Par rapport à la dignité humaine, le philosophe écrit à la page vingt-quatre que «le Juif n’est pas pour l’Allemand un simple instrument de travail, il est en outre lui-même la matière première». Notons ici encore une généralisation anti-allemande dans laquelle il ne sous-entend non seulement que tous les Allemands ont la même attitude envers les juifs, mais dans laquelle il utilise spécifiquement non le passé, mais bien le présent et ceci dans un texte publié en 1971 comme si l’État allemand n’avait fait aucun progrès positif.
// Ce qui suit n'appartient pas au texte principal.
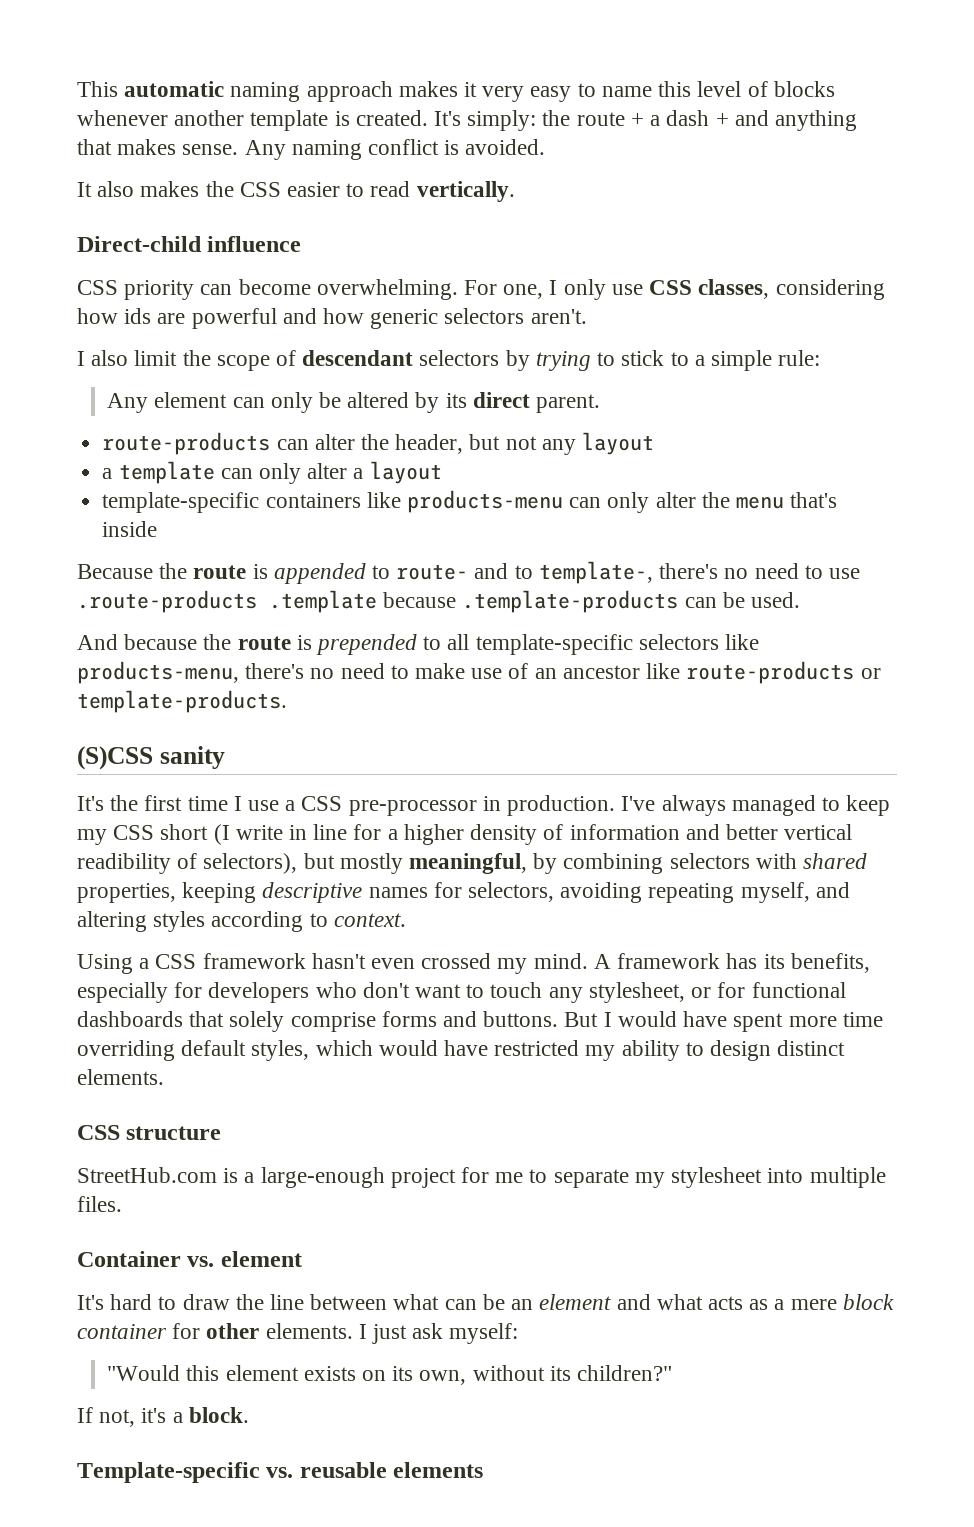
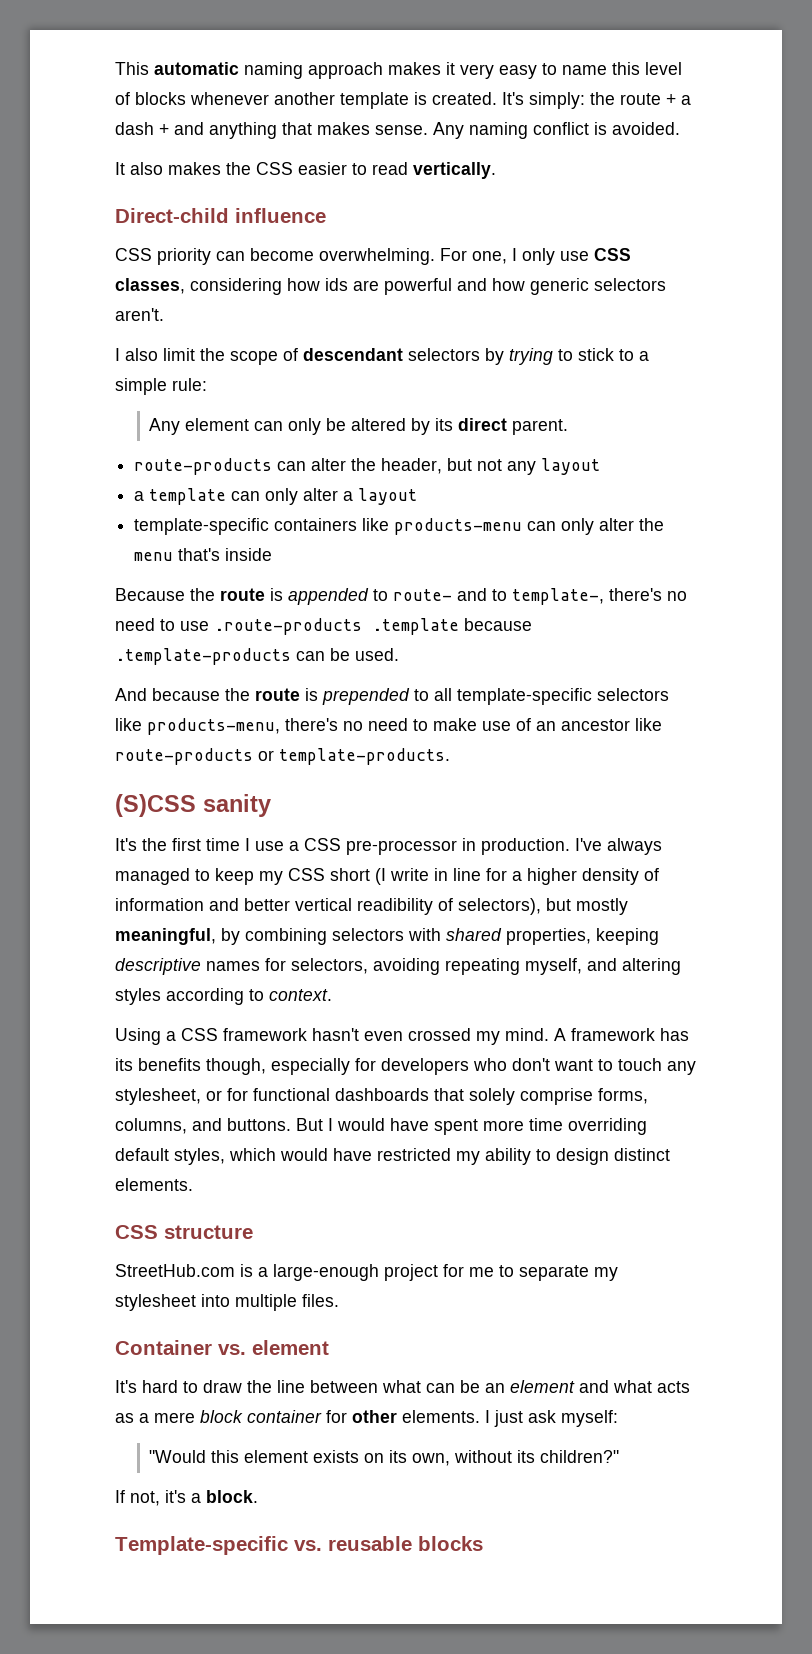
[790,953,870,973] benefits, -> [138,1058,266,1075] benefits though,
[381,1011,437,1027] forms -> [598,1088,648,1104] [115,1118,187,1134] forms, columns,
[393,1462,484,1478] elements -> [418,1536,483,1551] blocks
En conclusion, Jankélévitch mentionne quelques points importants à la base de la refondation du système international et de la modernité politique comme les notions du pardon, des crimes contre l’humanité et la dignité humaine qui sont à la base des droits de l’Homme proclamés par les Nations Unies qui sont toujours en vigueur à nos jours. Le génocide des juifs par l’Allemagne nazie, «l’imprescriptible», a profondément transformé le monde d’un point de vue sociopolitique et suite à l’échec de la démocratie en Allemagne suite à la Première Guerre mondiale, la communauté internationale a depuis ce temps-là réussi à réintégrer, démocratiser et rétablir l’image de l’Allemagne et de maintenir pendant longtemps la paix en Europe en évitant jusqu’aujourd’hui un l’émergence d’un nouveau conflit armé mondial. D’un point de vue critique, Jankélévitch préfère pourtant de choisir des exemples et préjugés biaisés par une haine contre tout ce qu’il est allemand ce qui enlève un poids considérable à son argumentation, sa crédibilité et sa professionnalité.
Bibliographie
1.) BETATTI, Mario, Le droit d’ingérence, mutation de l’ordre international, Paris, Odile Jacob, 1996.
2.) JANKÉLÉVITCH, Vladimir, L’imprescriptible: Pardonner? / Dans l’honneur et la dignité, Paris, Éditions du Seuil, 1971.